Input : n = 12, k = 1 
Output : 0

Input : n = 13, k = 3
Output : 2
Explanation : 2 + 3 + 8, 3 + 5 + 5.

Approach: The Fibonacci series is f(0)=1, f(1)=2 and f(i)=f(i-1)+f(i-2) for i>1. Let’s suppose F(x, k, n) be the number of ways to form the sum x using exactly k numbers from f(0), f(1), …f(n-1). To find a recurrence for F(x, k, n), notice that there are two cases: whether f(n-1) in the sum or not.

If f(n-1) is not in the sum, then x is formed as a sum using exactly k numbers from f(0), f(1), …, f(n-2).
If f(n-1) is in the sum, then the remaining x-f(n-1) is formed using exactly k-1 numbers from f(0), f(1), …, f(n-1). (Notice that f(n-1) is still included because duplicate numbers are allowed.).

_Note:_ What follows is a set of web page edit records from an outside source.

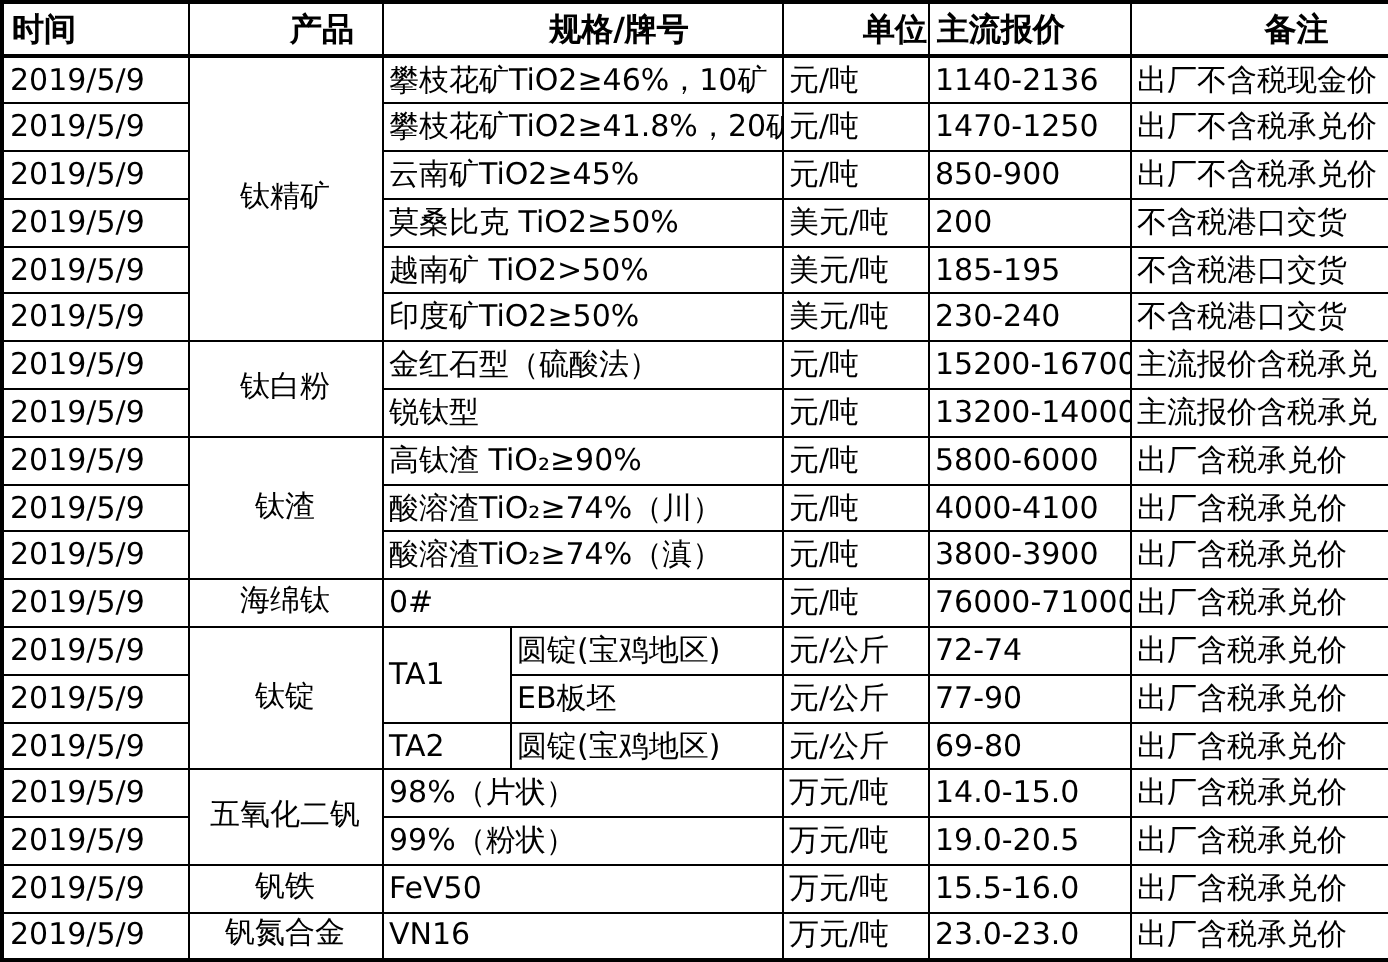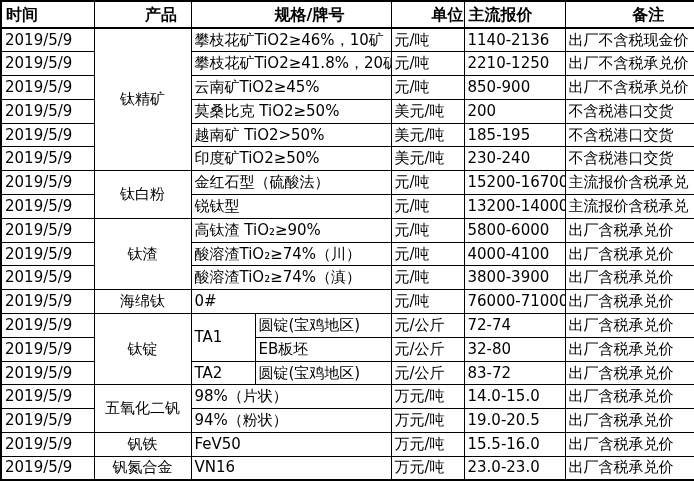--- a/index.html
+++ b/index.html
@@ -79,21 +79,21 @@
       <td class="ac" rowspan="6">钛精矿</td>
       <td class="al" colspan="2">攀枝花矿TiO2≥46%，10矿</td>
       <td class="al">元/吨</td>
       <td class="al">1140-2136</td>
       <td class="al">出厂不含税现金价</td>
     </tr>
     <tr>
       <td class="al">2019/5/9</td>
       <td class="al" colspan="2">攀枝花矿TiO2≥41.8%，20矿</td>
       <td class="al">元/吨</td>
-      <td class="al">2210-1250</td>
+      <td class="al">1470-1250</td>
       <td class="al">出厂不含税承兑价</td>
     </tr>
     <tr>
       <td class="al">2019/5/9</td>
       <td class="al" colspan="2">云南矿TiO2≥45%</td>
       <td class="al">元/吨</td>
       <td class="al">850-900</td>
       <td class="al">出厂不含税承兑价</td>
     </tr>
     <tr>
@@ -168,42 +168,42 @@
       <td class="al" rowspan="2">TA1</td>
       <td class="al">圆锭(宝鸡地区)</td>
       <td class="al">元/公斤</td>
       <td class="al">72-74</td>
       <td class="al">出厂含税承兑价</td>
     </tr>
     <tr>
       <td class="al">2019/5/9</td>
       <td class="al">EB板坯</td>
       <td class="al">元/公斤</td>
-      <td class="al">32-80</td>
+      <td class="al">77-90</td>
       <td class="al">出厂含税承兑价</td>
     </tr>
     <tr>
       <td class="al">2019/5/9</td>
       <td class="al">TA2</td>
       <td class="al">圆锭(宝鸡地区)</td>
       <td class="al">元/公斤</td>
-      <td class="al">83-72</td>
+      <td class="al">69-80</td>
       <td class="al">出厂含税承兑价</td>
     </tr>
     <tr>
       <td class="al">2019/5/9</td>
       <td class="ac" rowspan="2">五氧化二钒</td>
       <td class="al" colspan="2">98%（片状）</td>
       <td class="al">万元/吨</td>
       <td class="al">14.0-15.0</td>
       <td class="al">出厂含税承兑价</td>
     </tr>
     <tr>
       <td class="al">2019/5/9</td>
-      <td class="al" colspan="2">94%（粉状）</td>
+      <td class="al" colspan="2">99%（粉状）</td>
       <td class="al">万元/吨</td>
       <td class="al">19.0-20.5</td>
       <td class="al">出厂含税承兑价</td>
     </tr>
     <tr>
       <td class="al">2019/5/9</td>
       <td class="ac">钒铁</td>
       <td class="al" colspan="2">FeV50</td>
       <td class="al">万元/吨</td>
       <td class="al">15.5-16.0</td>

So the recurrence relation will be:

F(x, k, n)= F(x, k, n-1)+F(x-f(n-1), k-1, n)

Base cases:

If k=0, then there are zero numbers from the series, so the sum can only be 0. Hence, F(0, 0, n)=1.
F(x, 0, n)=0, if x is not equals to 0.

Also, there are other cases that make F(x, k, n)=0, like the following:

If k>0 and x=0 because having at least one positive number must result in a positive sum.
If k>0 and n=0 because there’s no possible choice of numbers left.
If x<0 because there’s no way to form a negative sum using a finite number of nonnegative numbers.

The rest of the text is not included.